Data:

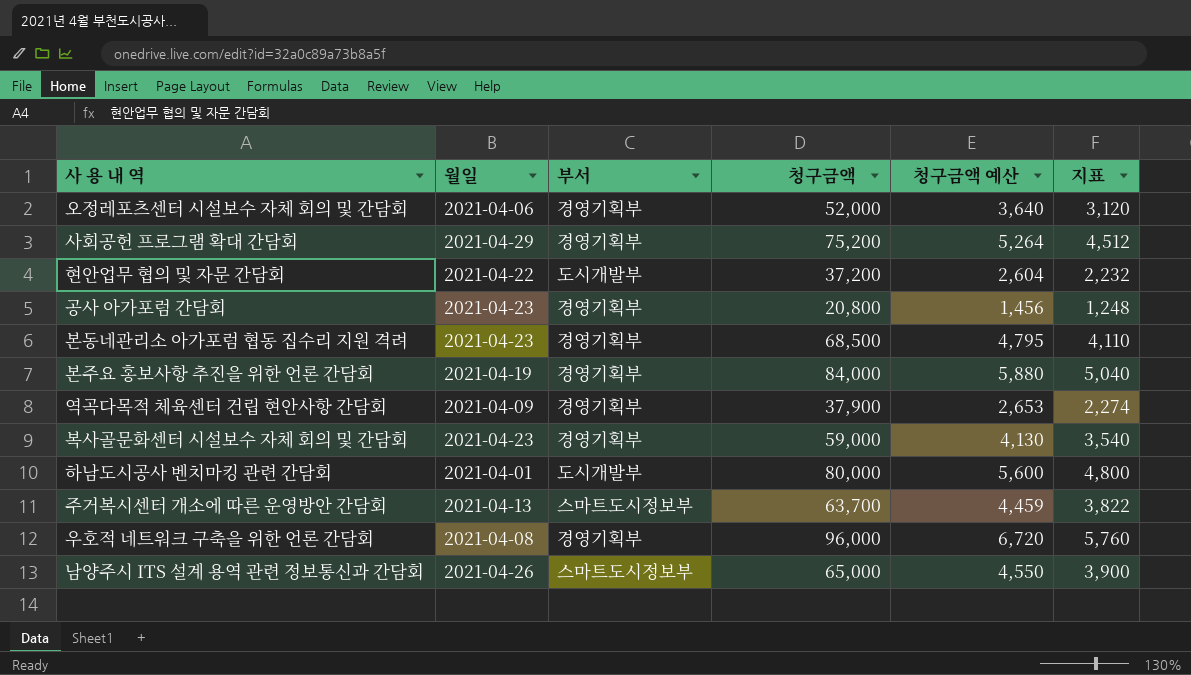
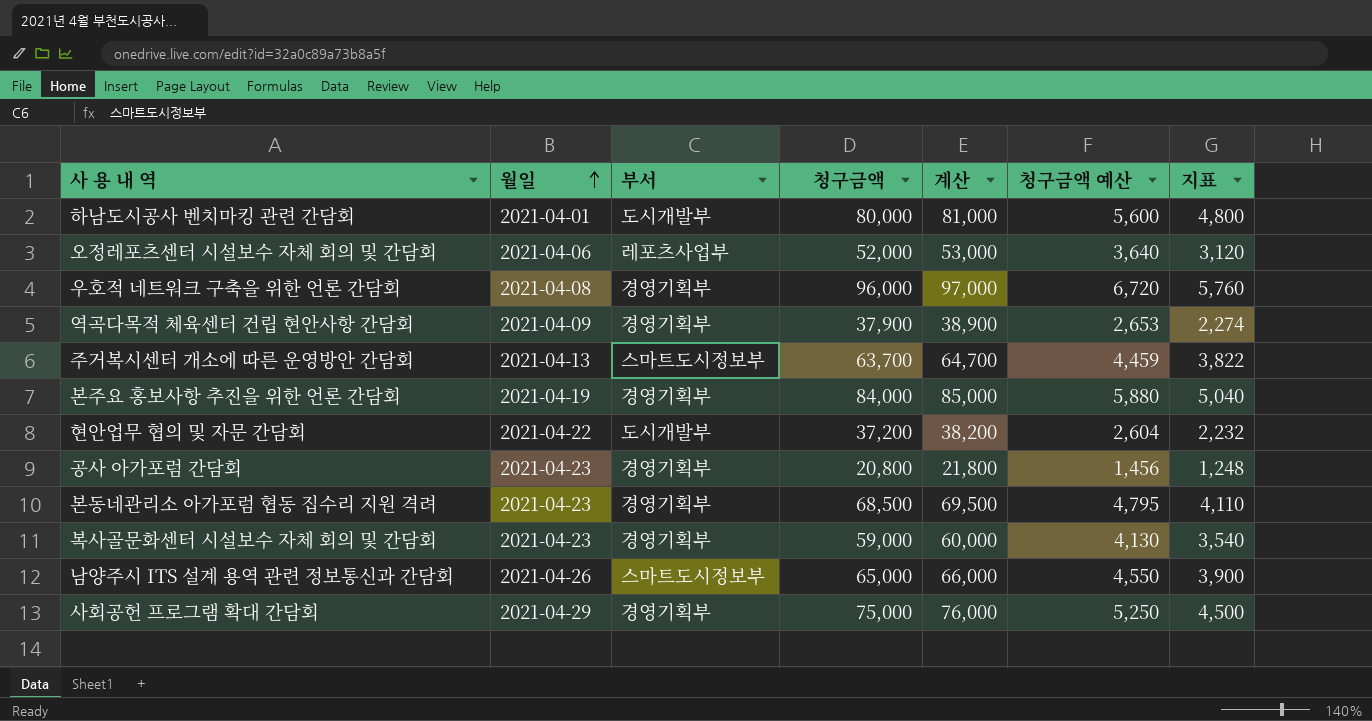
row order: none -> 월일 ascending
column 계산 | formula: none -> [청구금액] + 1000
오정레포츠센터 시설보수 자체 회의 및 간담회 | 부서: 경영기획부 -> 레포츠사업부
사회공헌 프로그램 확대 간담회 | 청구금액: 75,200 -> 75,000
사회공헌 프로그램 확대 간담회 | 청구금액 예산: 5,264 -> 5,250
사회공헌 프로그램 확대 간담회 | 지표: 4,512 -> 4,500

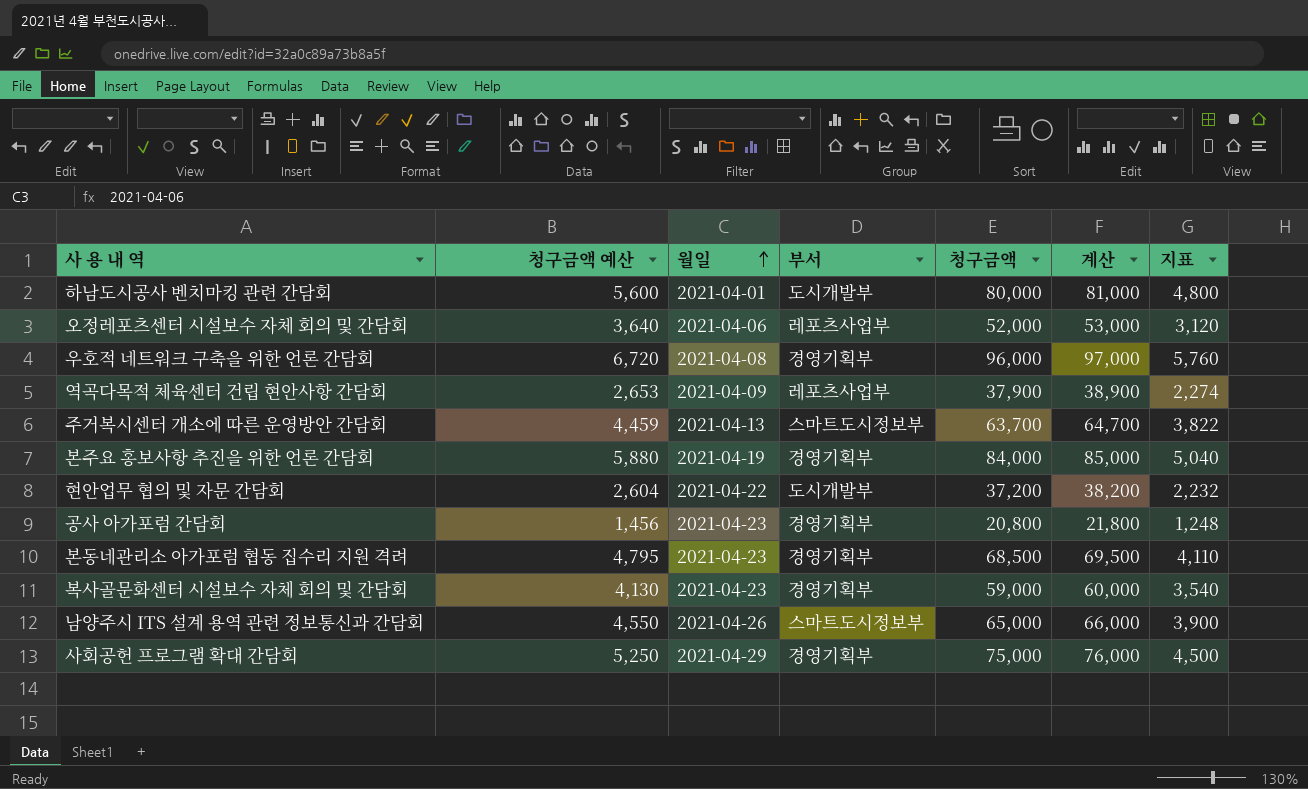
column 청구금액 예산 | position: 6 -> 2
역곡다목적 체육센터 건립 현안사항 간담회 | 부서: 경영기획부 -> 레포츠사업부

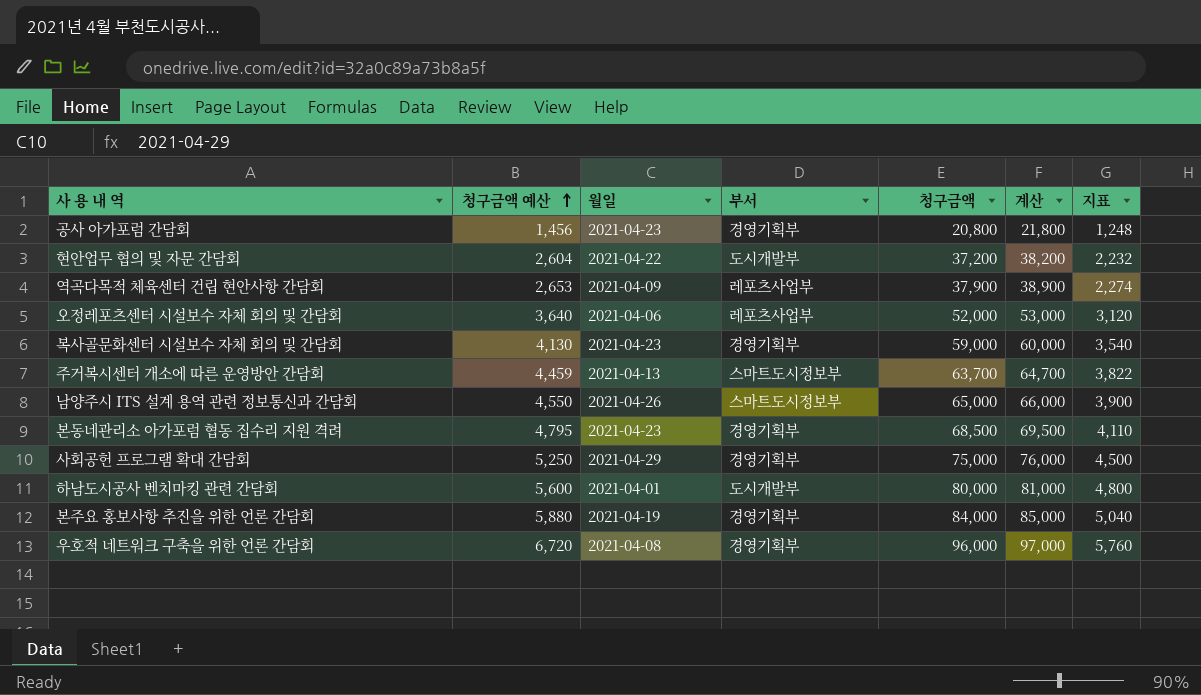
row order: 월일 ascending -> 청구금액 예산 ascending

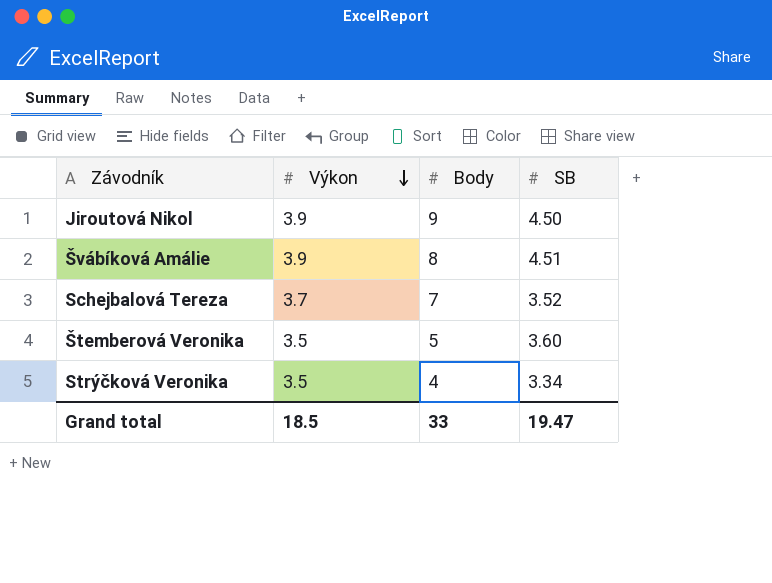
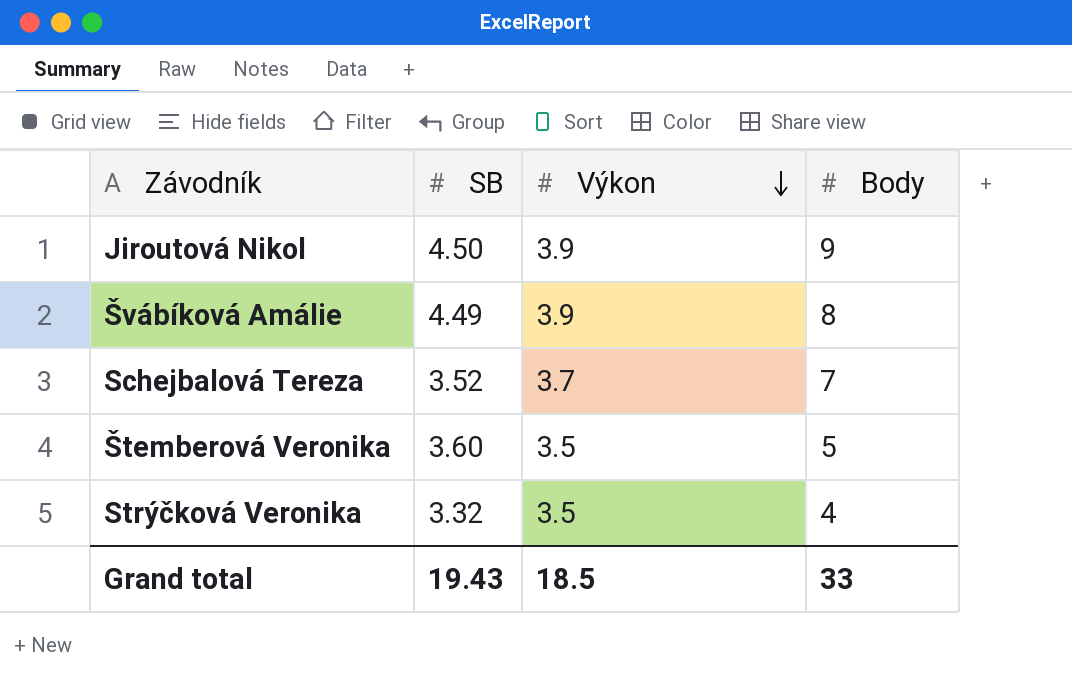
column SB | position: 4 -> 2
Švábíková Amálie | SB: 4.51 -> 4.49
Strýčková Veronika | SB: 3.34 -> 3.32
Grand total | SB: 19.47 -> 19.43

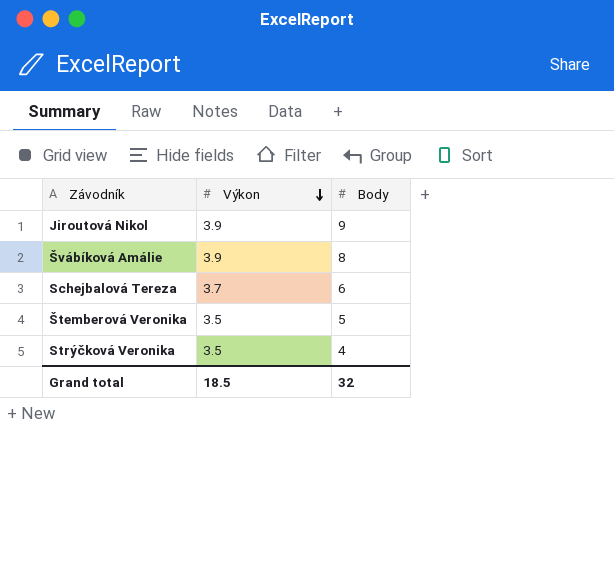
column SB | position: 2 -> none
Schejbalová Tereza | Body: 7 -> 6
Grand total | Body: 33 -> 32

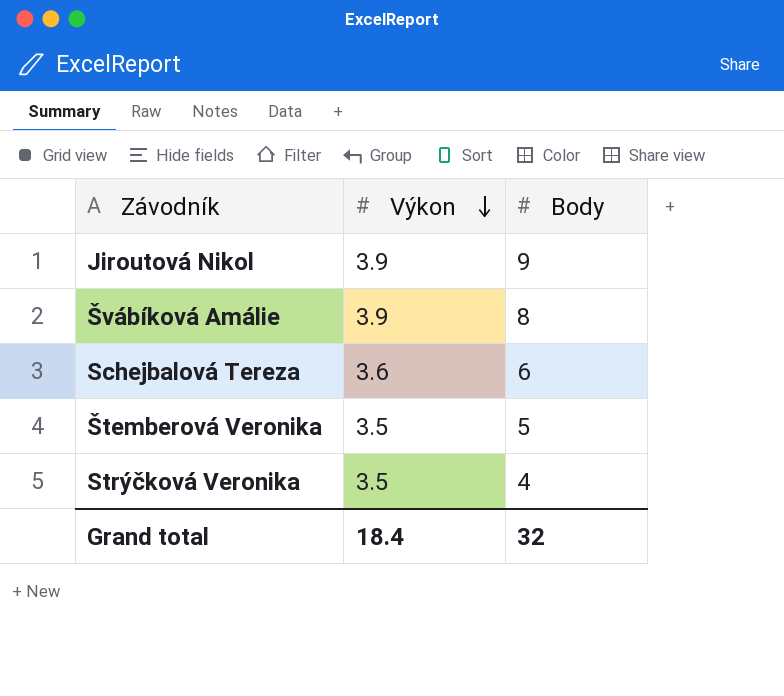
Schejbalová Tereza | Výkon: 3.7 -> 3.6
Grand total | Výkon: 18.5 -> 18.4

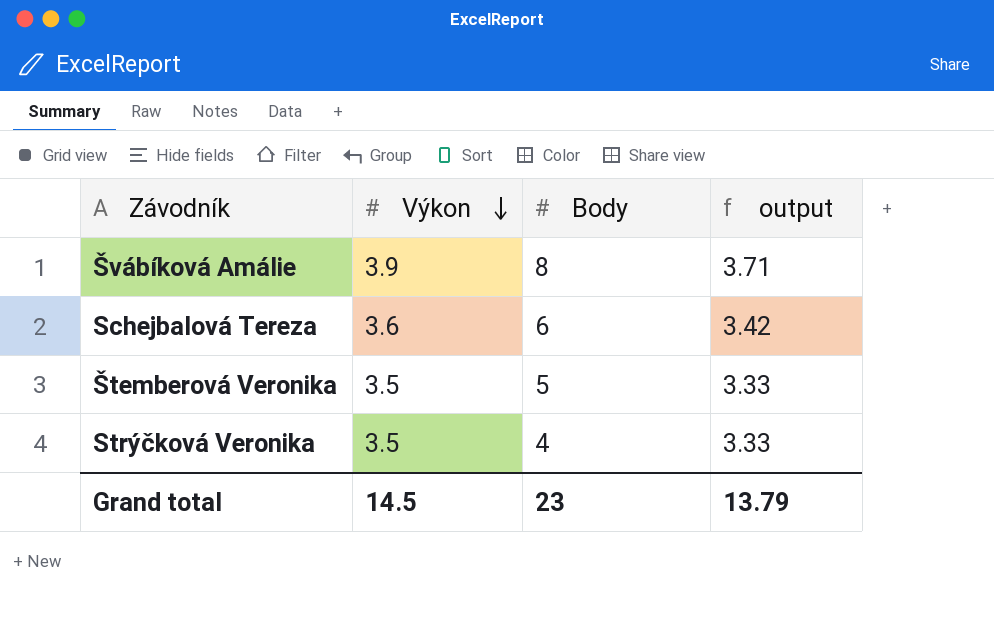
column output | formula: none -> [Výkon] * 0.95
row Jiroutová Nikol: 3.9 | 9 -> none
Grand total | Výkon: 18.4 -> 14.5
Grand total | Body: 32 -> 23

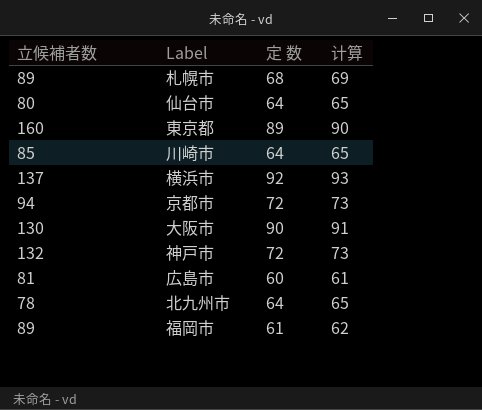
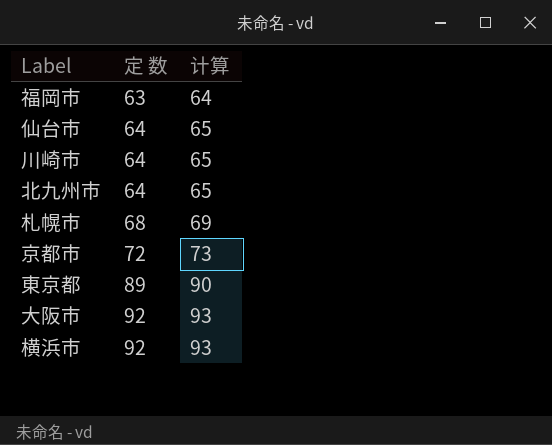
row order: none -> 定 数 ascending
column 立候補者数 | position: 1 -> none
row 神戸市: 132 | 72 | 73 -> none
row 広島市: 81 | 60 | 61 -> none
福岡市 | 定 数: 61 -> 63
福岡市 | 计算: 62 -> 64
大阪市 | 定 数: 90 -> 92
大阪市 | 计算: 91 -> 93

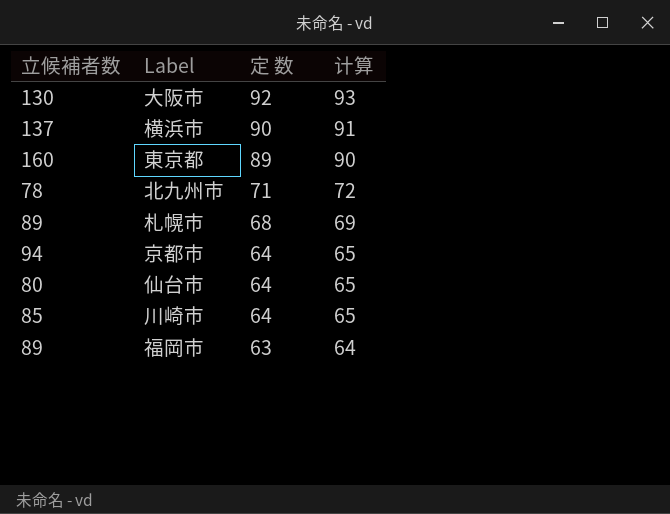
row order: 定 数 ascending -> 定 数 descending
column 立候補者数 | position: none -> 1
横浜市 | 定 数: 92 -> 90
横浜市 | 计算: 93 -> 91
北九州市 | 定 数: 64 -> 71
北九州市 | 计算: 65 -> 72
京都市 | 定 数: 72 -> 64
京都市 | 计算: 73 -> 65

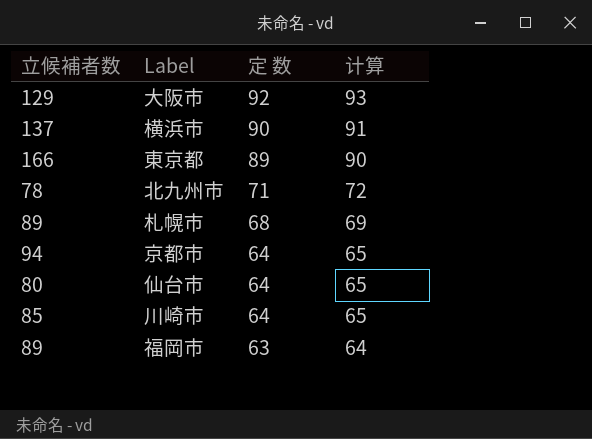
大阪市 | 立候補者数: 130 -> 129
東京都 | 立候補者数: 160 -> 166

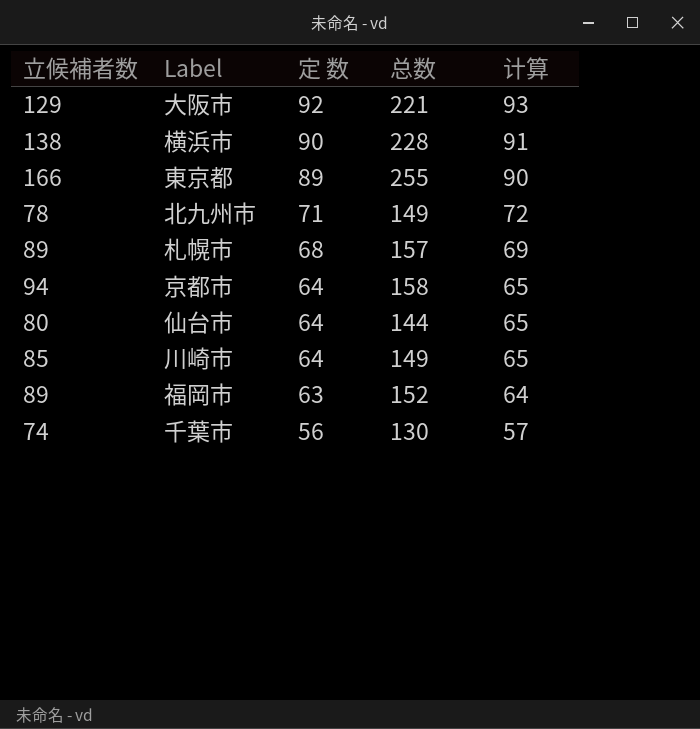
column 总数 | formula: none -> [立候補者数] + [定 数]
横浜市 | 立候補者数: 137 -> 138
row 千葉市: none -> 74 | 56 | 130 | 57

Instructions for the task:
Pictures stay out; everything else in the entries is copied exactly.

Written reply:
row order: none -> 월일 ascending
column 계산 | formula: none -> [청구금액] + 1000
오정레포츠센터 시설보수 자체 회의 및 간담회 | 부서: 경영기획부 -> 레포츠사업부
사회공헌 프로그램 확대 간담회 | 청구금액: 75,200 -> 75,000
사회공헌 프로그램 확대 간담회 | 청구금액 예산: 5,264 -> 5,250
사회공헌 프로그램 확대 간담회 | 지표: 4,512 -> 4,500

column 청구금액 예산 | position: 6 -> 2
역곡다목적 체육센터 건립 현안사항 간담회 | 부서: 경영기획부 -> 레포츠사업부

row order: 월일 ascending -> 청구금액 예산 ascending

column SB | position: 4 -> 2
Švábíková Amálie | SB: 4.51 -> 4.49
Strýčková Veronika | SB: 3.34 -> 3.32
Grand total | SB: 19.47 -> 19.43

column SB | position: 2 -> none
Schejbalová Tereza | Body: 7 -> 6
Grand total | Body: 33 -> 32

Schejbalová Tereza | Výkon: 3.7 -> 3.6
Grand total | Výkon: 18.5 -> 18.4

column output | formula: none -> [Výkon] * 0.95
row Jiroutová Nikol: 3.9 | 9 -> none
Grand total | Výkon: 18.4 -> 14.5
Grand total | Body: 32 -> 23

row order: none -> 定 数 ascending
column 立候補者数 | position: 1 -> none
row 神戸市: 132 | 72 | 73 -> none
row 広島市: 81 | 60 | 61 -> none
福岡市 | 定 数: 61 -> 63
福岡市 | 计算: 62 -> 64
大阪市 | 定 数: 90 -> 92
大阪市 | 计算: 91 -> 93

row order: 定 数 ascending -> 定 数 descending
column 立候補者数 | position: none -> 1
横浜市 | 定 数: 92 -> 90
横浜市 | 计算: 93 -> 91
北九州市 | 定 数: 64 -> 71
北九州市 | 计算: 65 -> 72
京都市 | 定 数: 72 -> 64
京都市 | 计算: 73 -> 65

大阪市 | 立候補者数: 130 -> 129
東京都 | 立候補者数: 160 -> 166

column 总数 | formula: none -> [立候補者数] + [定 数]
横浜市 | 立候補者数: 137 -> 138
row 千葉市: none -> 74 | 56 | 130 | 57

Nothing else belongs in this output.